Stroke is classified in two types: hemorrhagic stroke which is caused by a leak of brain blood vessels creating an intracranial hemorrhage (ICH) and ischemic stroke (IS) which consists of an occlusion of a brain blood vessel that creates a lack of blood flow [6]. Overall, approximately 20% of strokes are hemorrhagic and 80% ischemic [2].

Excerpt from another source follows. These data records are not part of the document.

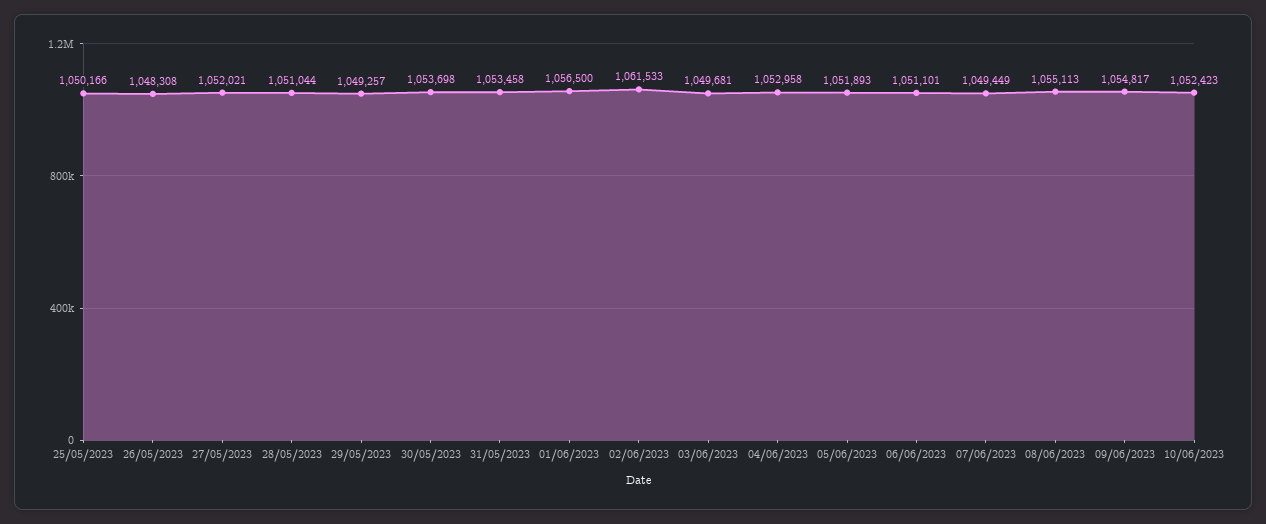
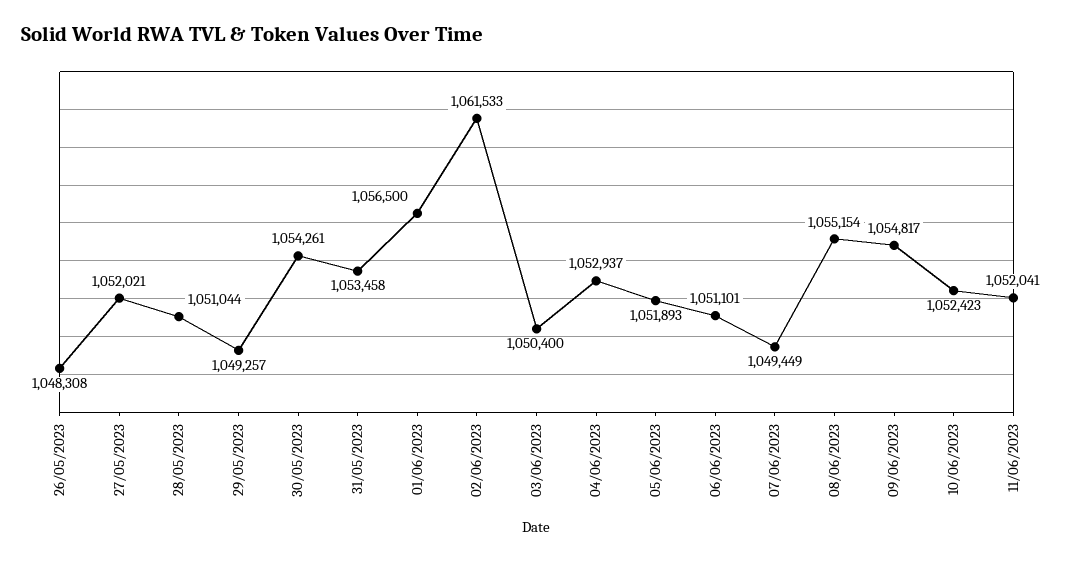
25/05/2023: 1050166 -> none
30/05/2023: 1053698 -> 1054261
03/06/2023: 1049681 -> 1050400
04/06/2023: 1052958 -> 1052937
08/06/2023: 1055113 -> 1055154
11/06/2023: none -> 1052041

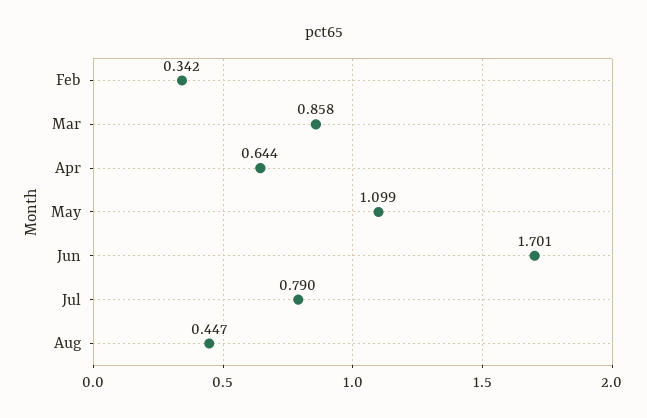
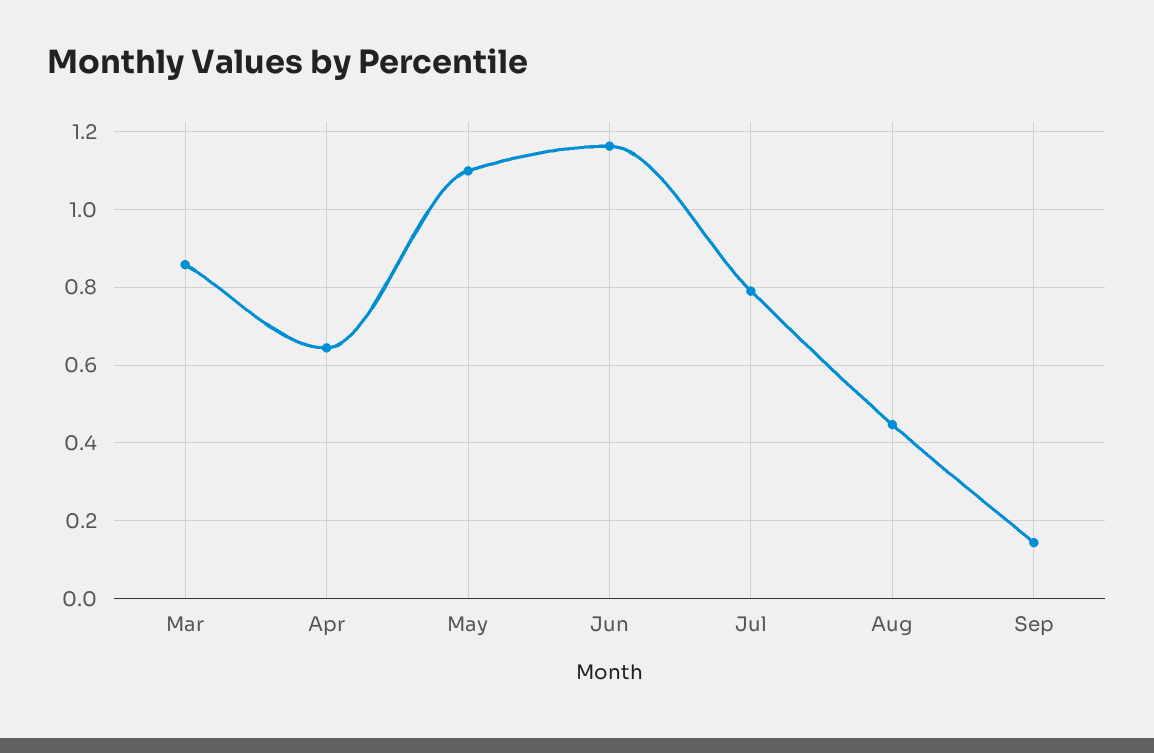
Feb: 0.342 -> none
Jun: 1.701 -> 1.16
Sep: none -> 0.14

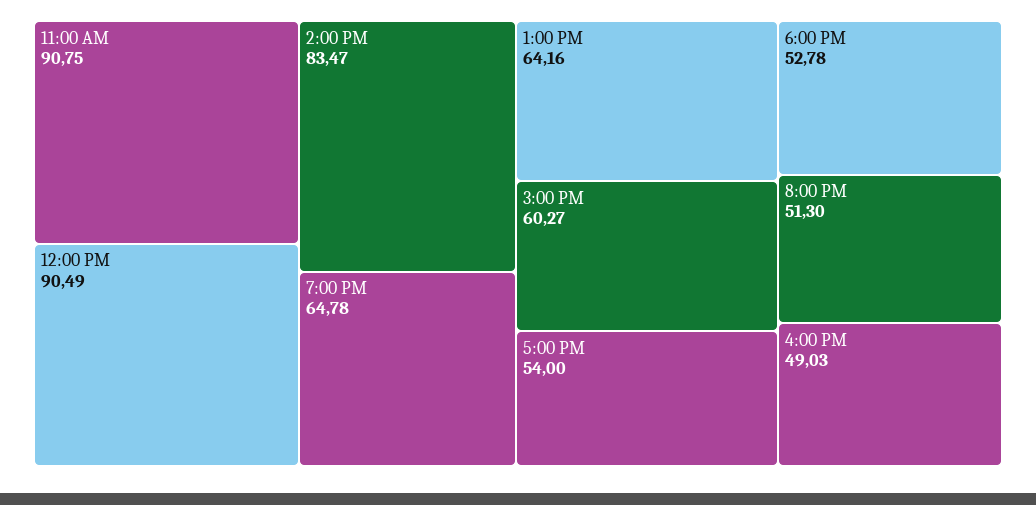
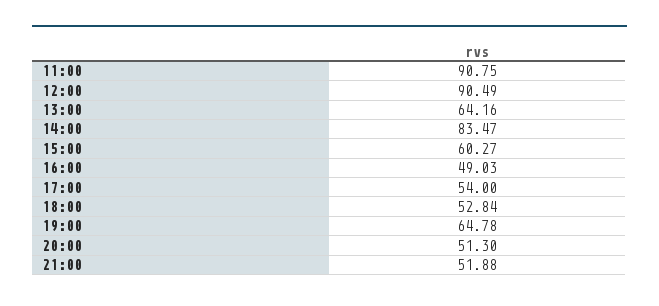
6:00 PM: 52.78 -> 52.84
21:00: none -> 51.88

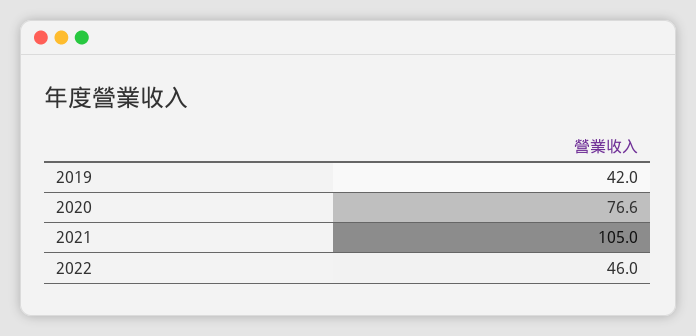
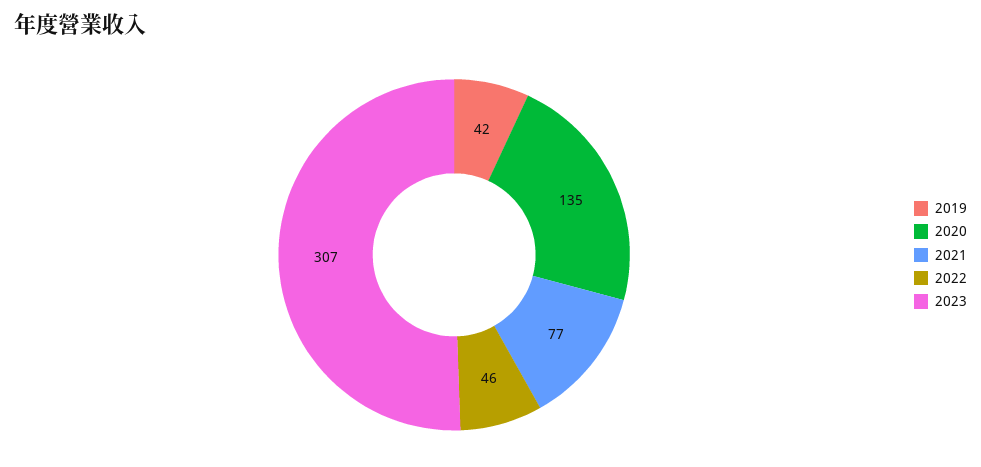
2020: 76.6 -> 135
2021: 105 -> 77
2023: none -> 307

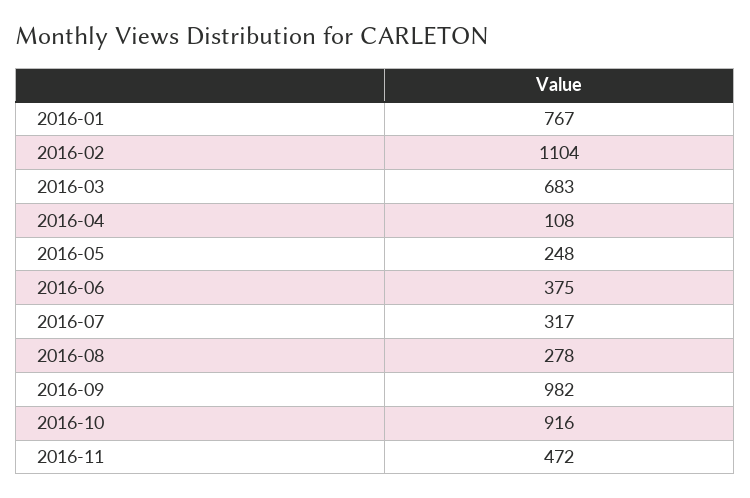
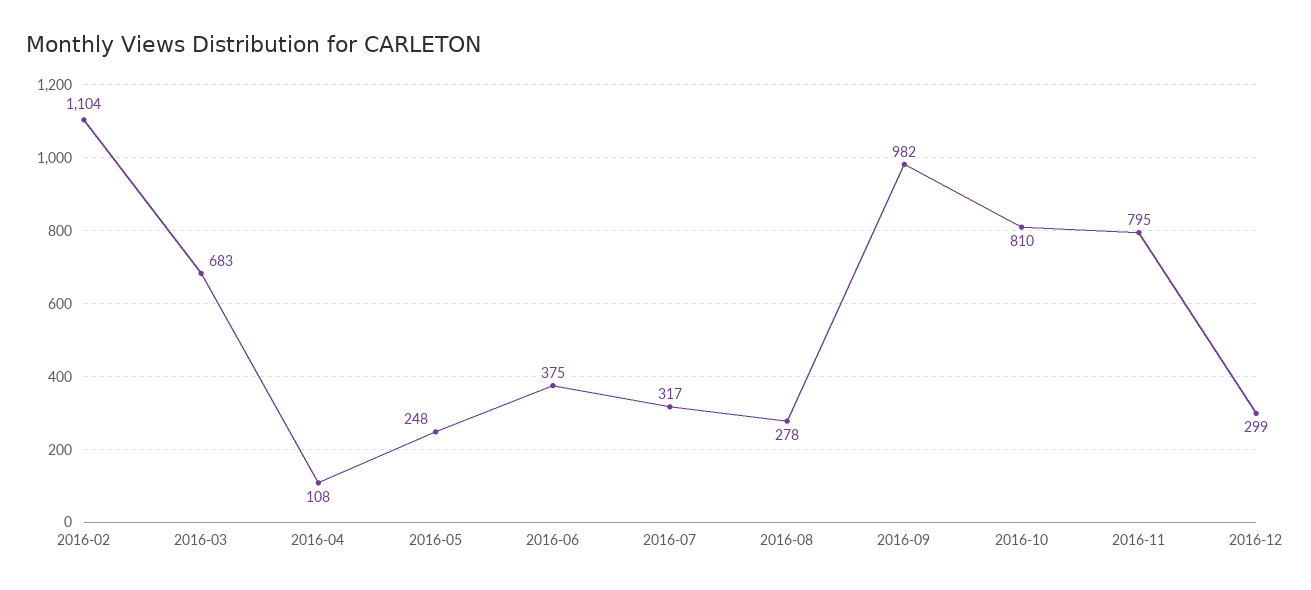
2016-01: 767 -> none
2016-10: 916 -> 810
2016-11: 472 -> 795
2016-12: none -> 299

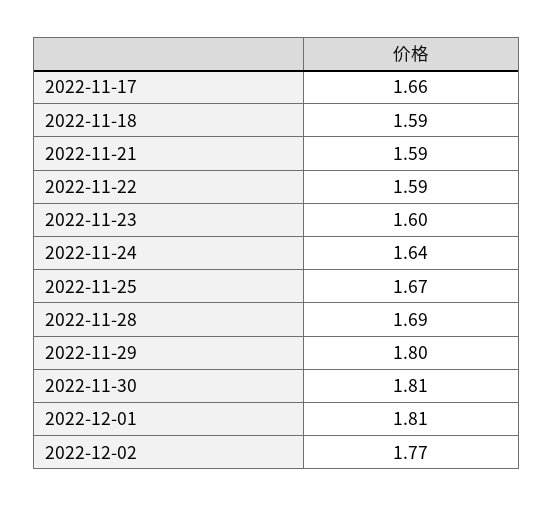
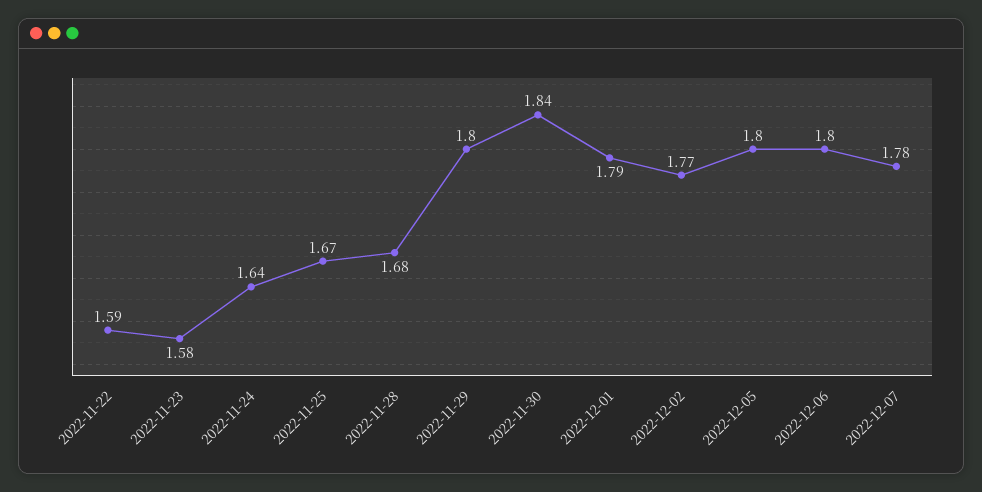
2022-11-17: 1.66 -> none
2022-11-18: 1.59 -> none
2022-11-21: 1.59 -> none
2022-11-23: 1.6 -> 1.58
2022-11-28: 1.69 -> 1.68
2022-11-30: 1.81 -> 1.84
2022-12-01: 1.81 -> 1.79
2022-12-05: none -> 1.8
2022-12-06: none -> 1.8
2022-12-07: none -> 1.78

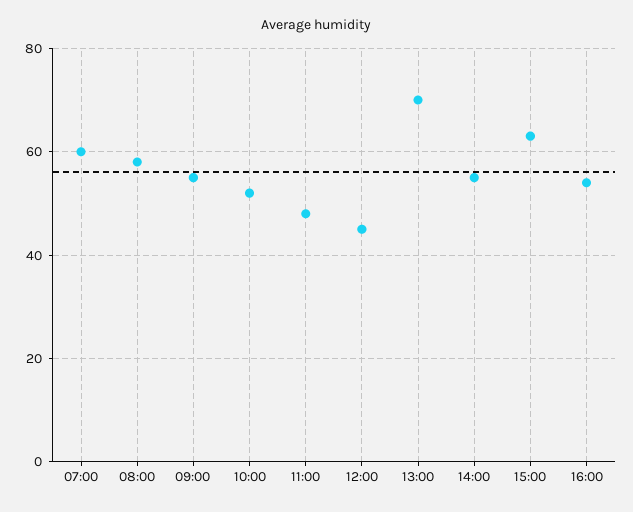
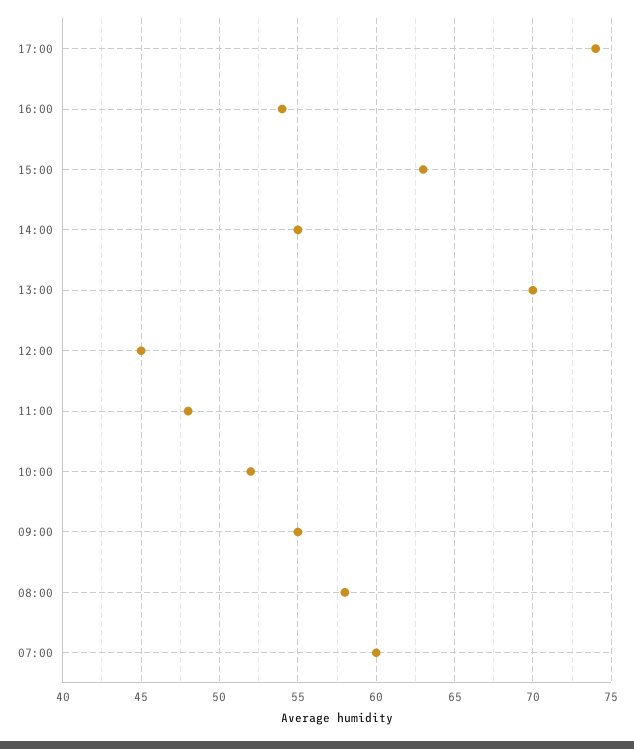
17:00: none -> 74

In the treatment of stroke "time is brain" because every minute of an untreated stroke has serious consequences on patient outcome [2]. When a stroke code is activated, a NCCT is performed to check for ICH, followed by a CTA for vessel occlusion; if confirmed, then the Alberta Stroke Program Early CT Score (ASPECTS) is calculated on NCCT by analyzing the 10 regions of the middle cerebral artery and internal carotid artery territory. An ASPECTS of 6 or higher is usually associated with patient eligibility for mechanical thrombectomy [7]. Hence, a high quality of imaging-based analyses during the stroke workflow is crucial for the adequate management of patients.
This study aims to evaluate the performance of an FDA-cleared and/or CE-marked artificial intelligence (AI)-based application designed to identify cases with ICH and/or large vessel occlusion (LVO) and compute the ASPECT Score, in order to support clinicians in the stroke imaging workflow.